More Holes in the Parachute
General Liability Policy Defenses
THE RHA REVIEW
Volume 2, No. 1, Fourth Quarter 1995
By Robert N. Hughes, CPCU, ARM
When last we met I was in the process of listing the more prevalent reasons insurance companies offer for not paying liability claims (commonly known as affirmative defenses). You may recall I compared them to holes in your parachute. Here are some more for your edification, amusement (perhaps) and aggravation (most likely).
The concept of fire insurance in the United States arose in the late eighteenth century out of fire protection societies. The idea was that, in order to get a fire at your house extinguished, you would subscribe to one of the fire-fighting societies, affix a medallion to your house and when it caught on fire (as houses often did in those days) someone would see the medallion, or "fire mark," summon the proper firefighters, and all would be well. The issue never arose as to whether your house was already burned down or indeed on fire at the time you joined the society, because it made no difference in the bargain. Eventually, fire insurance policies which agreed to indemnify the homeowner for damage by fire replaced the agreement to actually fight the fire. Early policies simply agreed to cover damage by fire and did not state when such fire might have occurred. Apparently, a group of highly enterprising rogues made a considerable amount of money by purchasing burned-out property, buying insurance on it and making claims for coverage. Ultimately, however, their effort were thwarted by the courts, which decided, logically, that one should not be able to purchase coverage for property that was already damaged or destroyed. This has become known over the years as the "known loss doctrine."

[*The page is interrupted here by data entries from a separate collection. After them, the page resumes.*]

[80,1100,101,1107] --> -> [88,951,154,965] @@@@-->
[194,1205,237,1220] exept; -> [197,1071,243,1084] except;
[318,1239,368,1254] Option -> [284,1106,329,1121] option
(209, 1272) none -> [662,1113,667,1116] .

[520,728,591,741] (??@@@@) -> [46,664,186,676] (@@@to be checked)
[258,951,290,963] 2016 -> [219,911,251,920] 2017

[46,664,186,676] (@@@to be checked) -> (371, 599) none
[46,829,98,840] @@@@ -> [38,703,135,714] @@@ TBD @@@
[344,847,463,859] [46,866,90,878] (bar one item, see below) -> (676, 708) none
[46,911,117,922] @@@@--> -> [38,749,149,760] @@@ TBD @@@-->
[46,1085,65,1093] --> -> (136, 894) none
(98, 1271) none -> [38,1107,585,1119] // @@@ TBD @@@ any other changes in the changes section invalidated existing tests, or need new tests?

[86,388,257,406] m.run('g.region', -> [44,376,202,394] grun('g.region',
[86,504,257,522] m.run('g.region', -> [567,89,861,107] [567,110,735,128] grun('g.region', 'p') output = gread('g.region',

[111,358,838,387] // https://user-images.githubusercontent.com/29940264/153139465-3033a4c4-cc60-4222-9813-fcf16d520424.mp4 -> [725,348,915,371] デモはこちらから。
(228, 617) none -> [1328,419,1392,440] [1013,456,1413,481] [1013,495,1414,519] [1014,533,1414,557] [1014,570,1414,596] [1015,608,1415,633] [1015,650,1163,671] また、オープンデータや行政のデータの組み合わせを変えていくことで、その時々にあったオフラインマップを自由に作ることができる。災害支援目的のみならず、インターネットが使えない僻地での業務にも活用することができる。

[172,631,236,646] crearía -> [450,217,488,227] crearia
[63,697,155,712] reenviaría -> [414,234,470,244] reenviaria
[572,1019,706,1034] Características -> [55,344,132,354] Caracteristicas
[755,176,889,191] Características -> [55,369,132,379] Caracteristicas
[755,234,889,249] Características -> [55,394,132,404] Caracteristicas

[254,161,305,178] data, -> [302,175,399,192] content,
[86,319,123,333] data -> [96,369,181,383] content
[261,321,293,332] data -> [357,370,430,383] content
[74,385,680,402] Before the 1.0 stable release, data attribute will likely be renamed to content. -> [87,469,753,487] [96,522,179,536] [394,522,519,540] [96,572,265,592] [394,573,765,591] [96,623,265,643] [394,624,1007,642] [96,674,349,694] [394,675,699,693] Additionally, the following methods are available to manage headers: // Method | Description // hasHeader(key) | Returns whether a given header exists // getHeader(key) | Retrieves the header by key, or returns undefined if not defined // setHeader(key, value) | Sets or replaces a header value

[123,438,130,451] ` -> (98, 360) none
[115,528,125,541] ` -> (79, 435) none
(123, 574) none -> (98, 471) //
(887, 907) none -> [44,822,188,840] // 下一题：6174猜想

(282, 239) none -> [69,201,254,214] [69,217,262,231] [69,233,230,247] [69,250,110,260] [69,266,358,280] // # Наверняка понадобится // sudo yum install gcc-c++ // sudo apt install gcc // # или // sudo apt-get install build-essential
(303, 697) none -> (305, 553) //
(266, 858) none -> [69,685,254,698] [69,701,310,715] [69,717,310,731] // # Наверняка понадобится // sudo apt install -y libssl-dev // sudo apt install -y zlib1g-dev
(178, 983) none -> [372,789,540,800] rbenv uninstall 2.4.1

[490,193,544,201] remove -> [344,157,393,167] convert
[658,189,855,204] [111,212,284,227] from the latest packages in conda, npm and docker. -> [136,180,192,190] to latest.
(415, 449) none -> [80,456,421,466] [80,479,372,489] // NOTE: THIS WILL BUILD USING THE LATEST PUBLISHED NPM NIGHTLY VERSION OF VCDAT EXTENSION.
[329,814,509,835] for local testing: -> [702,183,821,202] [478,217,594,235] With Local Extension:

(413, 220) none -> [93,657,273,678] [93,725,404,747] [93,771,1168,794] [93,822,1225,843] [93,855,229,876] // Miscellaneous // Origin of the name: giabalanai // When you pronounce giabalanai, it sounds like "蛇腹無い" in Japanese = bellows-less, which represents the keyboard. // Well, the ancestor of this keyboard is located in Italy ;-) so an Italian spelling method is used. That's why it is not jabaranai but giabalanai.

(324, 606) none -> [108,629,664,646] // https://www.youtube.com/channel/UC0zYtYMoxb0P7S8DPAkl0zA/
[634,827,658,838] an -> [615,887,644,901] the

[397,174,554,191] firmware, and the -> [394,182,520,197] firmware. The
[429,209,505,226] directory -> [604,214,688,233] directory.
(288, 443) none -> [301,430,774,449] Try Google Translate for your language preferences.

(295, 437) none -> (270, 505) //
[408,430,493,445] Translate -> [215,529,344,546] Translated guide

Unfortunately, insurance companies are beginning to attempt to contort this perfectly logical doctrine into a justification for refusing to defend or indemnify their general liability policyholders. Let me give you an example. Suppose your company makes automotive radiators. You use a solvent approved and recommended by the U.S. government and your state government to degrease the final product. You dispose of that solvent in the manner dictated by federal and state governments. Further, the manner of disposal is also recommended by your insurance carrier through a national organization of which it is a subscribing member. Further suppose that some years later, new technology becomes available that shows the solvent to be actually dangerous and the disposal methods inadequate, and, lo and behold, John Jones sues you for making his family sick because your solvent allegedly polluted his water supply. You notify your insurance carrier. When you finally do hear from your carrier it denies the claim for many reasons, one of which is that you knew you were using a solvent, you knew you were disposing of it and, therefore, you have suffered a known loss. Your carrier will probably mention that it doesn’t believe it was "fortuitous."
Sound ridiculous? Most policyholders think so. The fact is, in the context of liability insurance, you haven’t even suffered a "loss" in the same context as the burned house example. In order to have suffered a "loss" in the liability context, you have to have had an "occurrence" (which requires damage), a claim for damages, an adjudication of your liability for those damages and a quantification of the damages. The only elements you have in the previous example are an "occurrence" and a claim for damages. so if you haven’t even had a "loss" how could it have been a "known loss"?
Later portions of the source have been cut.